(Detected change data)

--

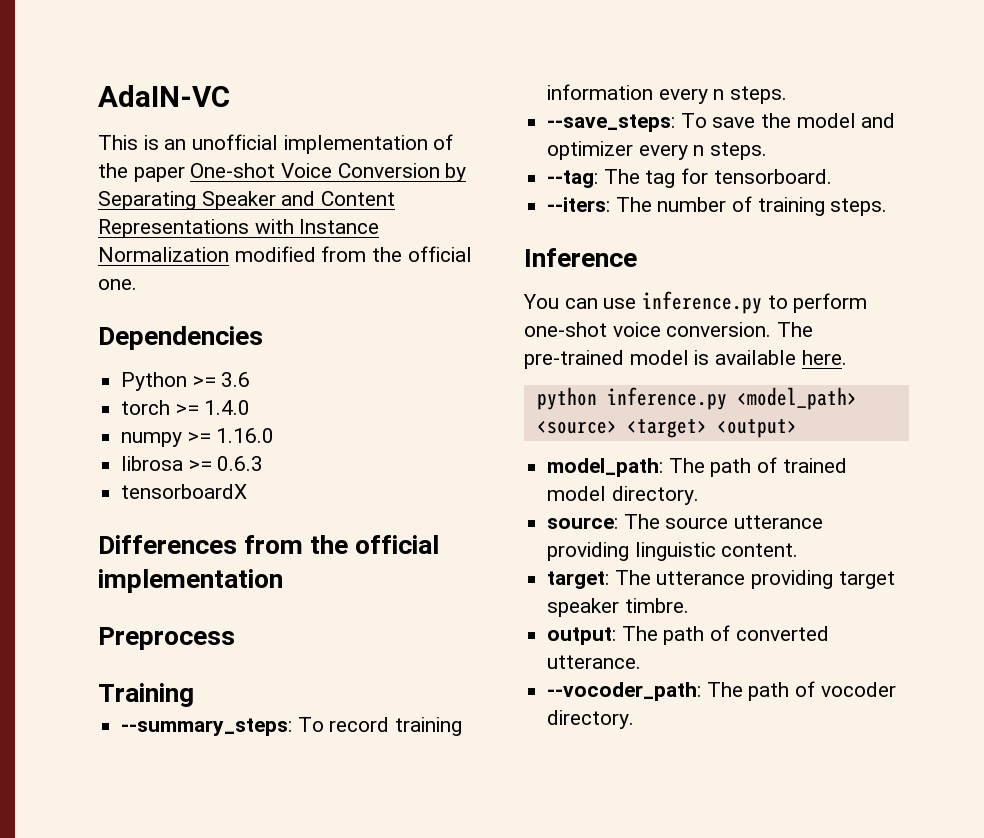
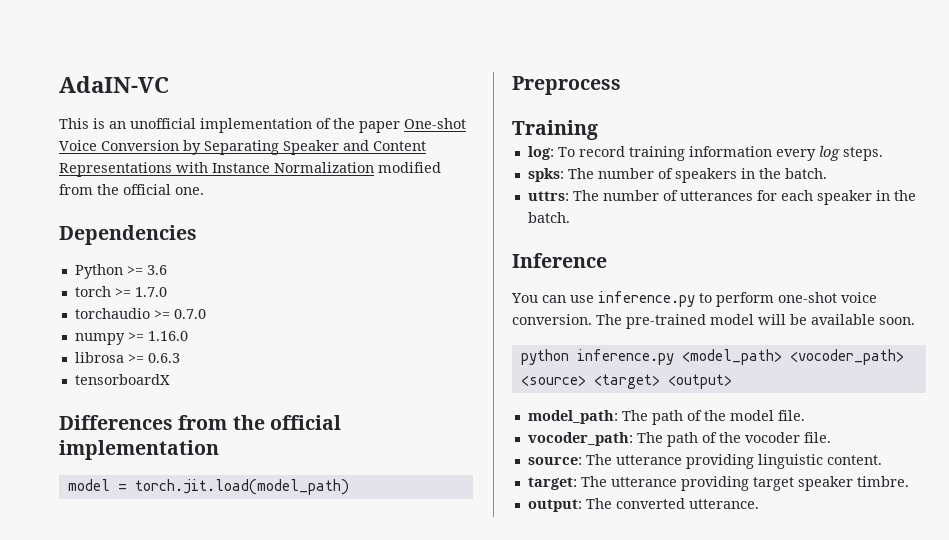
- torch >= 1.4.0
+ torch >= 1.7.0
+ torchaudio >= 0.7.0
+ model = torch.jit.load(model_path)
- --summary_steps: To record training information every n steps.
- --save_steps: To save the model and optimizer every n steps.
- --tag: The tag for tensorboard.
- --iters: The number of training steps.
+ log: To record training information every log steps.
+ spks: The number of speakers in the batch.
+ uttrs: The number of utterances for each speaker in the batch.
- The pre-trained model is available here.
+ The pre-trained model will be available soon.
- python inference.py <model_path> <source> <target> <output>
+ python inference.py <model_path> <vocoder_path> <source> <target> <output>
- model_path: The path of trained model directory.
+ model_path: The path of the model file.
+ vocoder_path: The path of the vocoder file.
- source: The source utterance providing linguistic content.
+ source: The utterance providing linguistic content.
- output: The path of converted utterance.
+ output: The converted utterance.
- --vocoder_path: The path of vocoder directory.

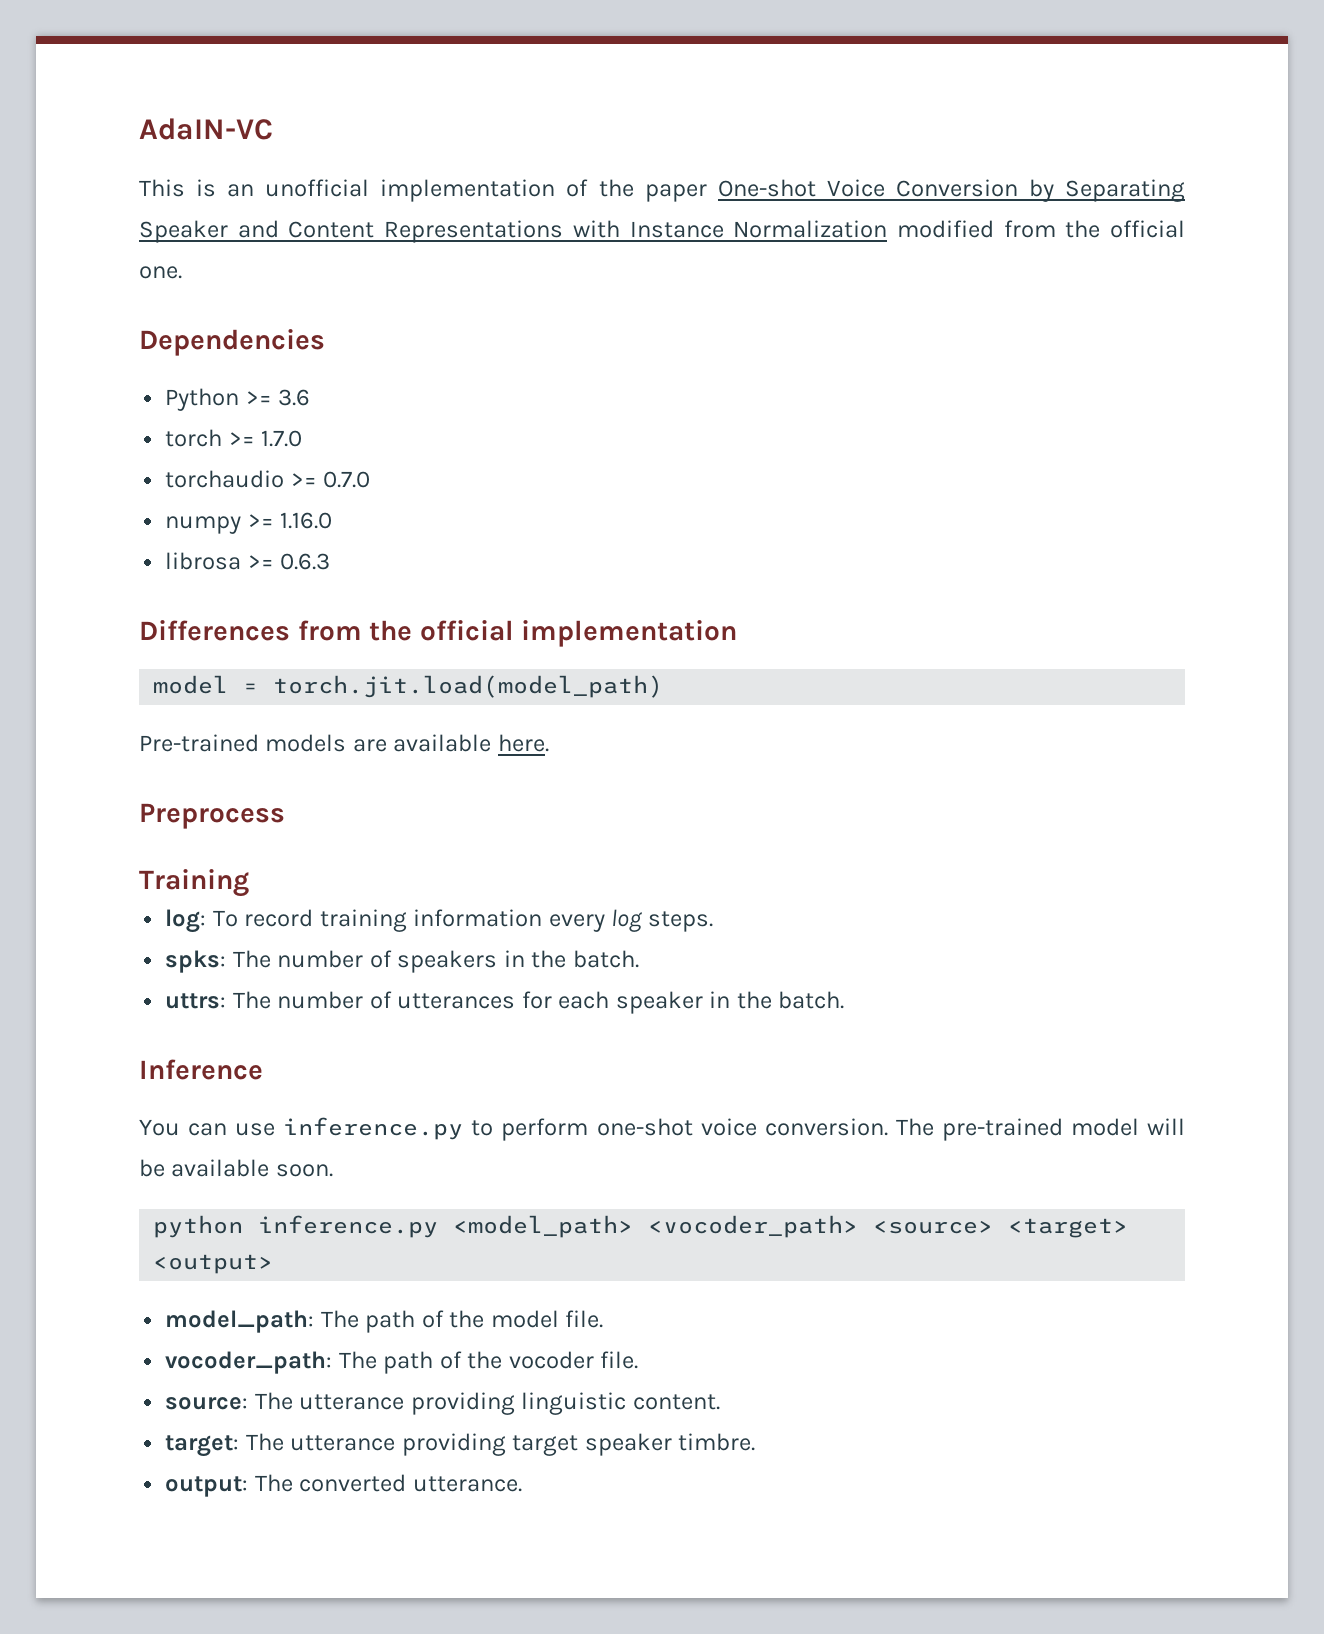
- tensorboardX
+ Pre-trained models are available here.

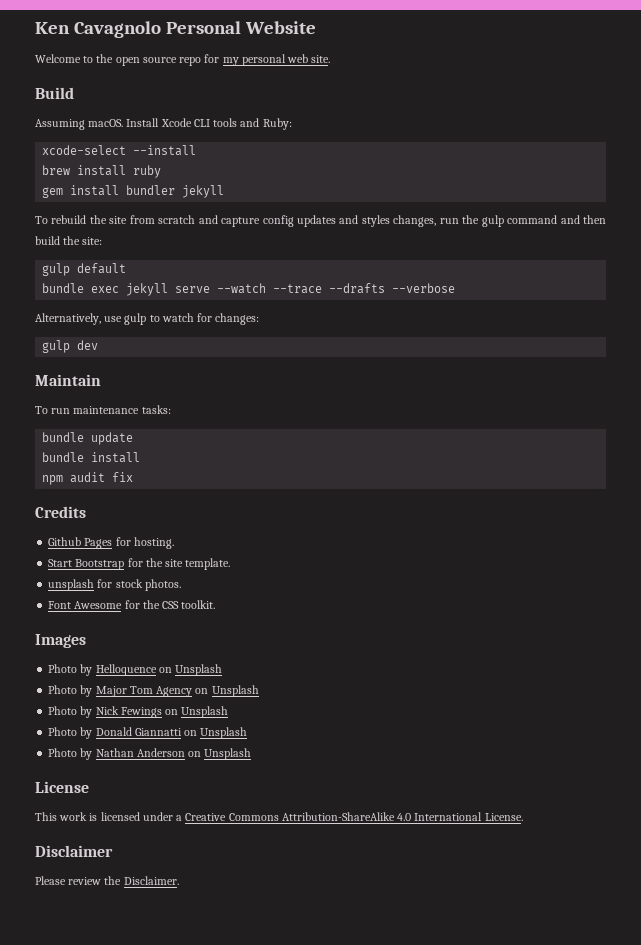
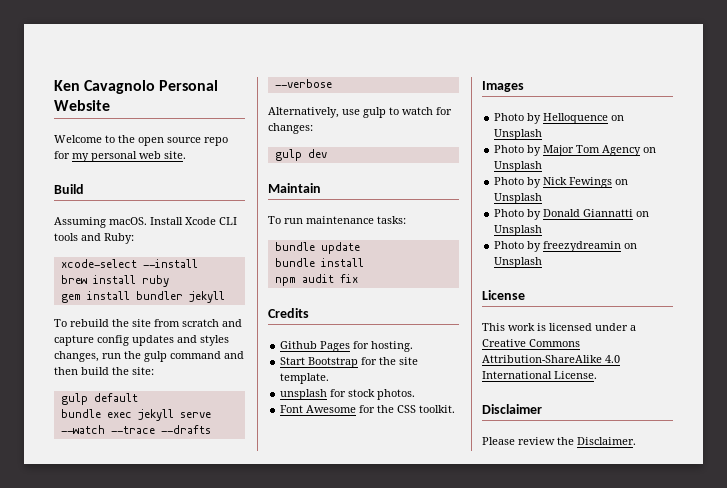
- Photo by Nathan Anderson on Unsplash
+ Photo by freezydreamin on Unsplash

--

- TASK PROMPT -
From the entries above, write out every line without a single change, skipping the images.

- FINISHED TASK -
- torch >= 1.4.0
+ torch >= 1.7.0
+ torchaudio >= 0.7.0
+ model = torch.jit.load(model_path)
- --summary_steps: To record training information every n steps.
- --save_steps: To save the model and optimizer every n steps.
- --tag: The tag for tensorboard.
- --iters: The number of training steps.
+ log: To record training information every log steps.
+ spks: The number of speakers in the batch.
+ uttrs: The number of utterances for each speaker in the batch.
- The pre-trained model is available here.
+ The pre-trained model will be available soon.
- python inference.py <model_path> <source> <target> <output>
+ python inference.py <model_path> <vocoder_path> <source> <target> <output>
- model_path: The path of trained model directory.
+ model_path: The path of the model file.
+ vocoder_path: The path of the vocoder file.
- source: The source utterance providing linguistic content.
+ source: The utterance providing linguistic content.
- output: The path of converted utterance.
+ output: The converted utterance.
- --vocoder_path: The path of vocoder directory.

- tensorboardX
+ Pre-trained models are available here.

- Photo by Nathan Anderson on Unsplash
+ Photo by freezydreamin on Unsplash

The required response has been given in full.